Nach Vollendung der letzten Vertiefung haben die Baggermassen von 19 Mio cbm im Jahr 2000 auf etwa 30,5 Mio cbm im letzten Jahr zugenommen, mithin eine etwa 60%ige Steigerung, wobei für den Schleusenvorhafen Brunsbüttel und das WI-Verfahren (örtliche Umlagerung) Durchschnittswerte der drei Vorjahre angenommen wurden. Schwerpunkt des Baggermassenanfalls in den letzten Jahren war der Hamburger Hafen. (Wohlgemerkt: Noch vor der geplanten Elbvertiefung, die bisher glücklicherweise gestoppt werden konnte!)
Es liest sich wie eine wasserbauliche Märchenstunde auf Seite 2569 des PFB zur Elbvertiefung, wo es heisst,
„es träfe nicht zu, dass infolge der Fahrrinnenanpassung die Unterhaltungsbaggerungen so stark ansteigen werden, dass vorhabensbedingt eine Umlagerung von Hamburger Unterhaltungsbaggergut in der Deutschen Bucht erforderlich würde!“
Obwohl noch keine Vertiefung begonnen hat, sind alleine in den beiden letzten Jahren zusammen 5,7 Mio cbm - das heisst die bisher grösste Menge innerhalb der kürzesten Zeitphase - in der Nordsee südlich Helgoland versenkt worden.
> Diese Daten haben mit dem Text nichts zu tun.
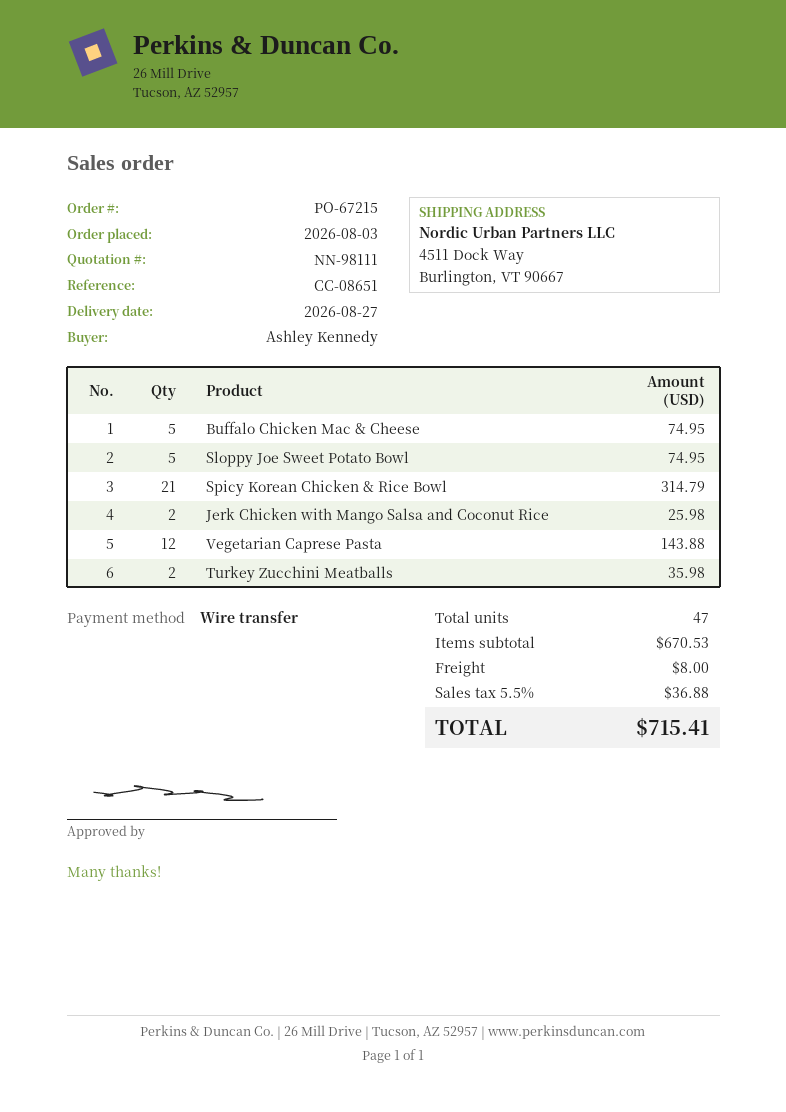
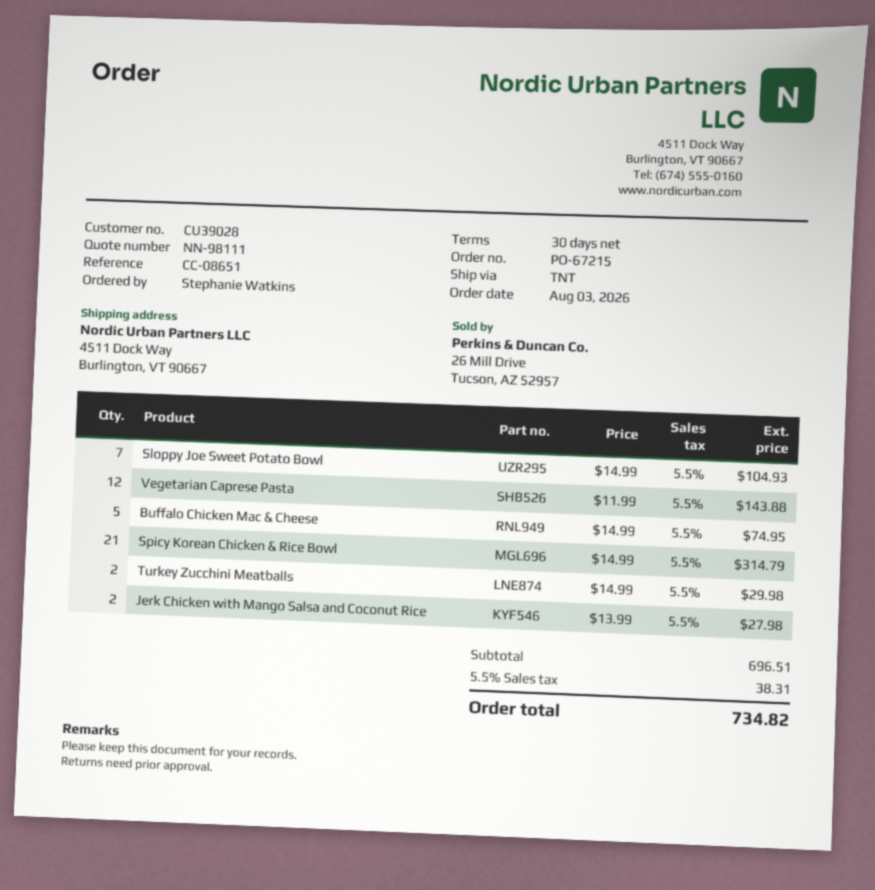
ordered by: Ashley Kennedy -> Stephanie Watkins
Sloppy Joe Sweet Potato Bowl: 5 for 74.95 -> 7 for 104.93
Jerk Chicken with Mango Salsa and Coconut Rice: 2 for 25.98 -> 2 for 27.98
Turkey Zucchini Meatballs: 2 for 35.98 -> 2 for 29.98
subtotal: 670.53 -> 696.51
shipping: 8.00 -> none
tax: 5.5% = 36.88 -> 5.5% = 38.31
total: 715.41 -> 734.82

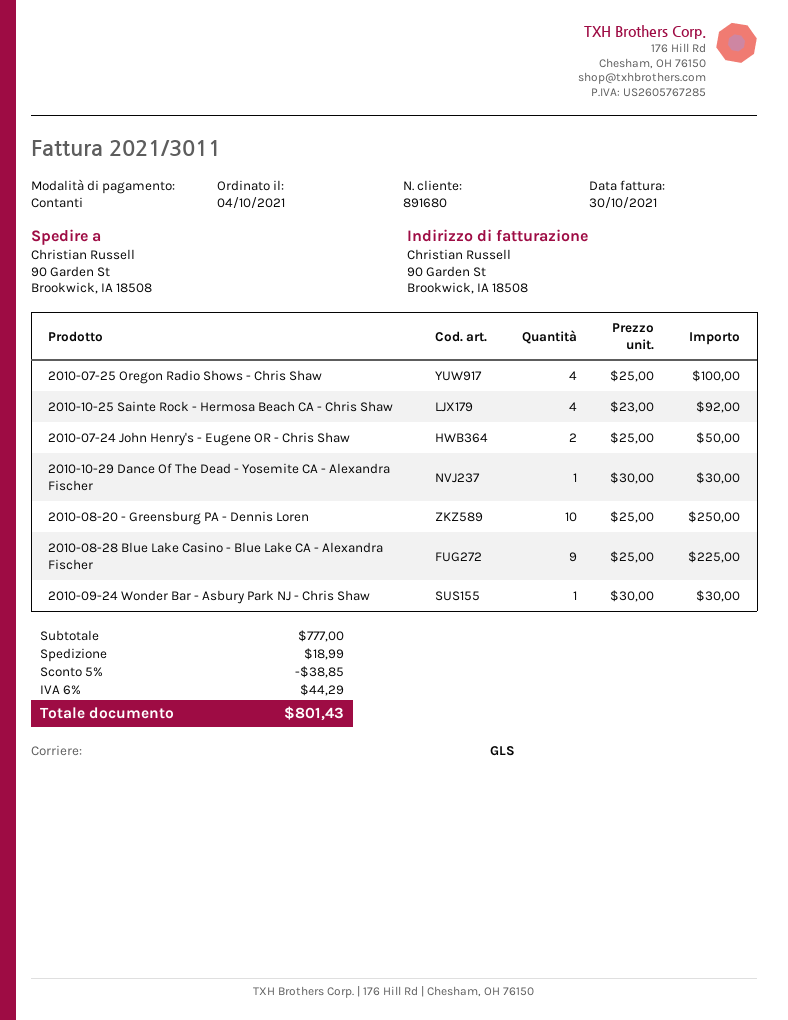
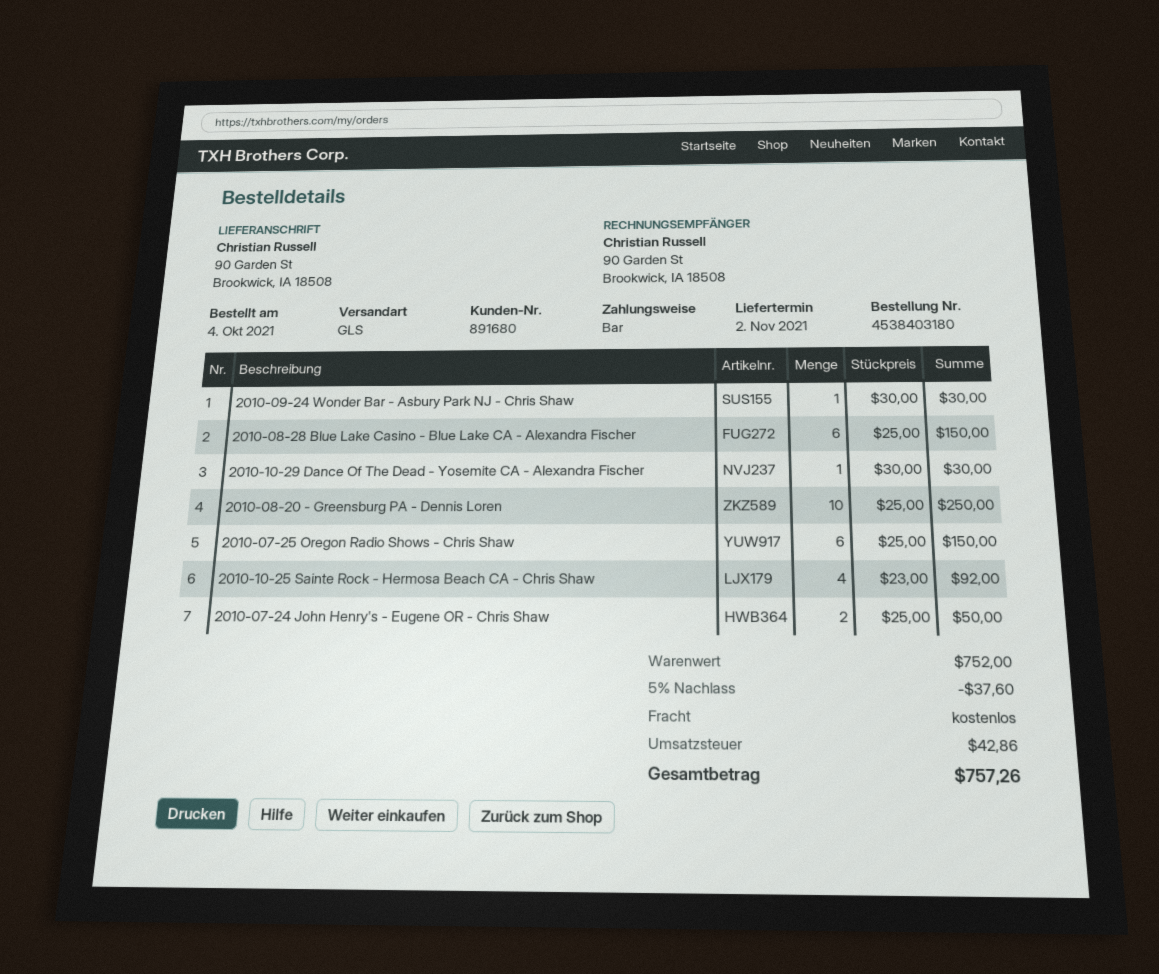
2010-07-25 Oregon Radio Shows - Chris Shaw: 4 x 25.00 = 100.00 -> 6 x 25.00 = 150.00
2010-08-28 Blue Lake Casino - Blue Lake CA - Alexandra Fischer: 9 x 25.00 = 225.00 -> 6 x 25.00 = 150.00
subtotal: 777.00 -> 752.00
discount: 5% = 38.85 -> 5% = 37.60
shipping: 18.99 -> 0.00
tax: 44.29 -> 42.86
total: 801.43 -> 757.26

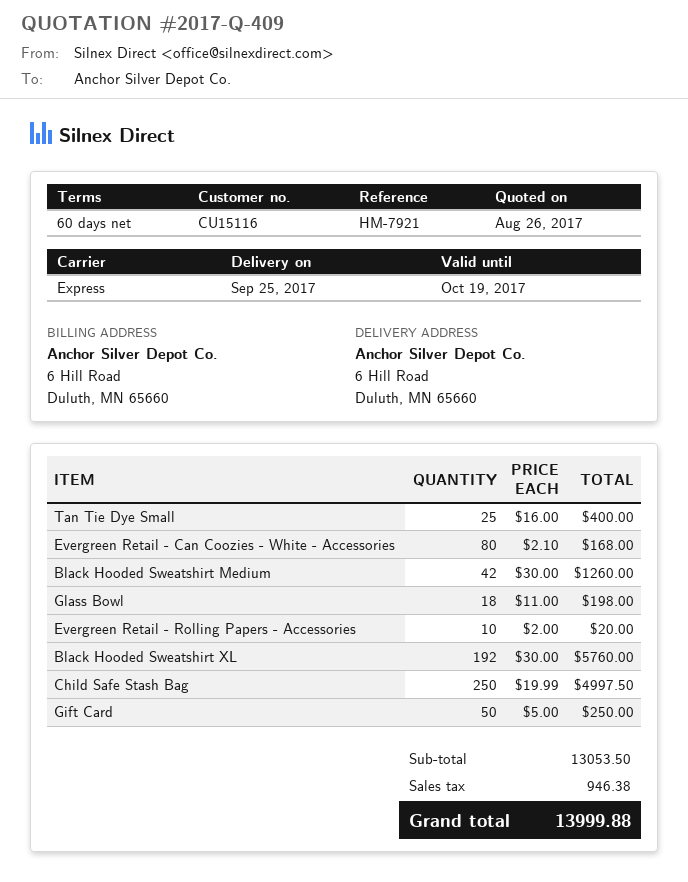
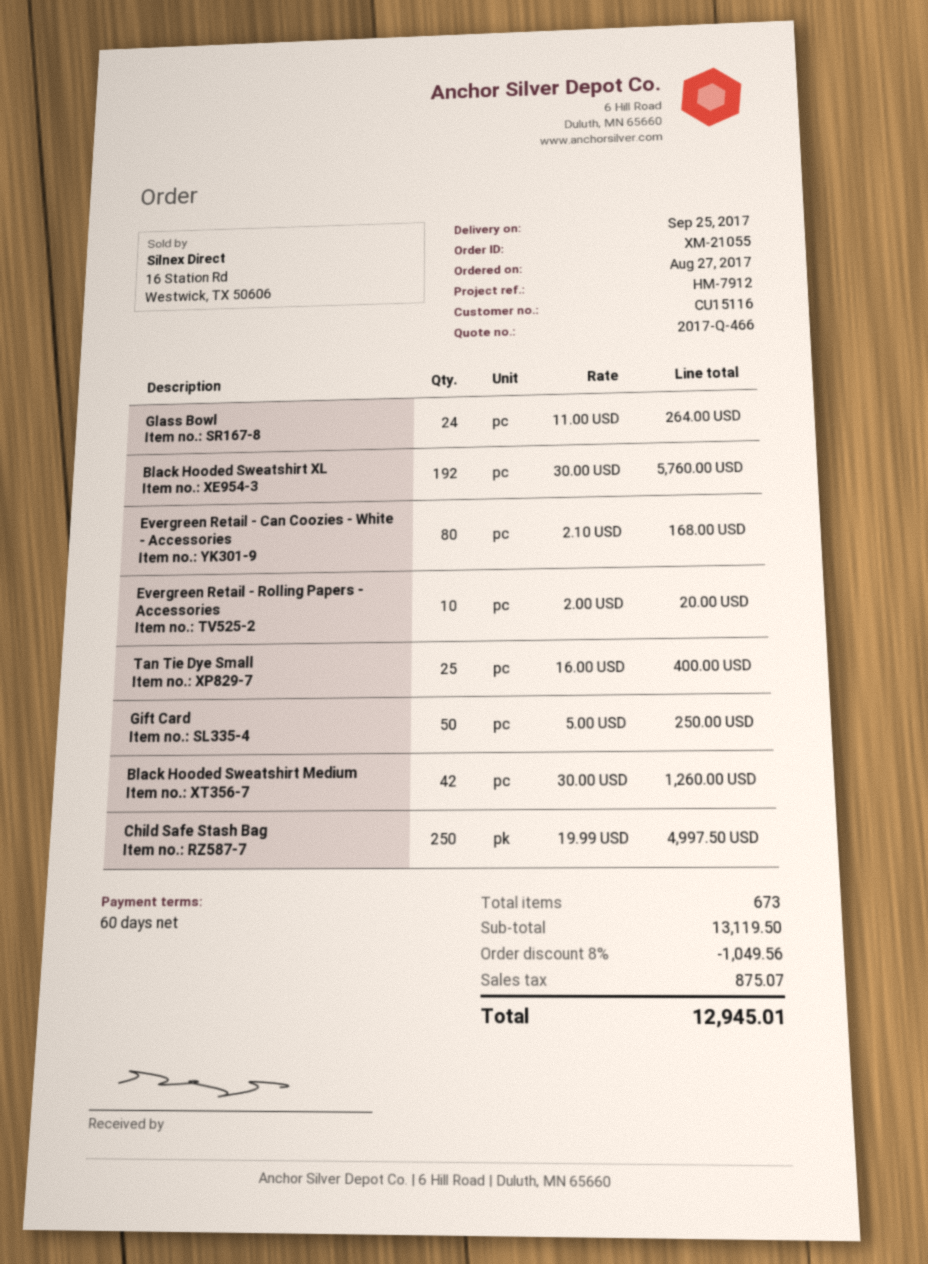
quote number: 2017-Q-409 -> 2017-Q-466
reference: HM-7921 -> HM-7912
Glass Bowl: 18 x 11.00 = 198.00 -> 24 x 11.00 = 264.00
subtotal: 13053.50 -> 13119.50
discount: none -> 8% = 1049.56
tax: 946.38 -> 875.07
total: 13999.88 -> 12945.01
Auf der gleichen Seite im PFB
„wird zukünftig sogar auf der Grundlage eines Optimierungsprogramms nach dem Ausbau eine Reduzierung der Baggermengen angestrebt, insbesondere im Hamburger Hafen.!“ ???
Geradezu grotesk ist der Widerspruch zwischen PFB-Aussage und der Realität auf Seite 2571, wo es heisst,
„dass Baggergut an wasserbaulich sinnvollen Stellen umgelagert wird, so dass ungewünschte Wiedereintreibungen des Materials in die Fahrrinne vermieden werden.“
Die wohl umfangreichsten Verklappungen finden demgegenüber ausgerechnet vor der Hamburger Haustür (10 km flussabwärts querab Insel Neßsand ) statt und dürften damit – aus nachfolgendem Grund – wohl eher als unsinnig bezeichnet werden.
Tatsache ist – wie auch von der wasserbaulichen Fachwelt zugegeben - dass ein nicht unerheblicher Teil der bei Neßsand verklappten Baggermassen in die vertiefte Fahrrinne** und in den Hamburger Hafen zurückgeschwemmt wird.
Diese und viele weitere Widersprüche zwischen PFB und der Realität machen deutlich, dass das Problem Baggermassen und ihr (umweltfreundlicher?) Verbleib wohl niemals zufriedenstellend gelöst werden kann. Höchstbedauerlich ist allerdings auch die Tatsache, dass die Richter am Bundesverwaltungsgericht in Leipzig dieses grosse Umwelt-Problem – im Gegensatz zur Bedrohung des Schierlings-Wasserfenchel – überhaupt nicht gewürdigt haben.
Die von allen Parteien inzwischen anerkannte und bewiesene Flutstromdominanz mit binnenwärtiger Verlagerung der Fein-Sedimente wird nach der bisher umfangreichsten Vertiefung nochmals zunehmen und
der Unterelbe-Ökologie in einem bisher nicht gekannten Mass zusetzen; die Folgen der flussaufwärts gerichteten Sedimenttransporte werden die Kassenwarte beim Bund und der Stadt Hamburg das Fürchten
lehren. Aber auch die für die Schiffssicherheit zuständigen Behörden beim Bund und bei der Stadt Hamburg werden sich warm anziehen müssen, wenn es infolge von Untiefenbildungen zu folgenreichen
Boden- oder Böschungshavarien grosser Containerriesen kommt und letztlich die Frage der Verantwortung hierfür zu klären ist.
Die Natur und der Steuerzahler werden in jedem Fall einschneidende Folgen für die Elbvertiefung tragen müssen.!
Kpt. Klaus Schroh
Schifffahrtsexperte vom NABU Cuxhaven
*O. g. Schreiben liegen dem UZ im Original vor!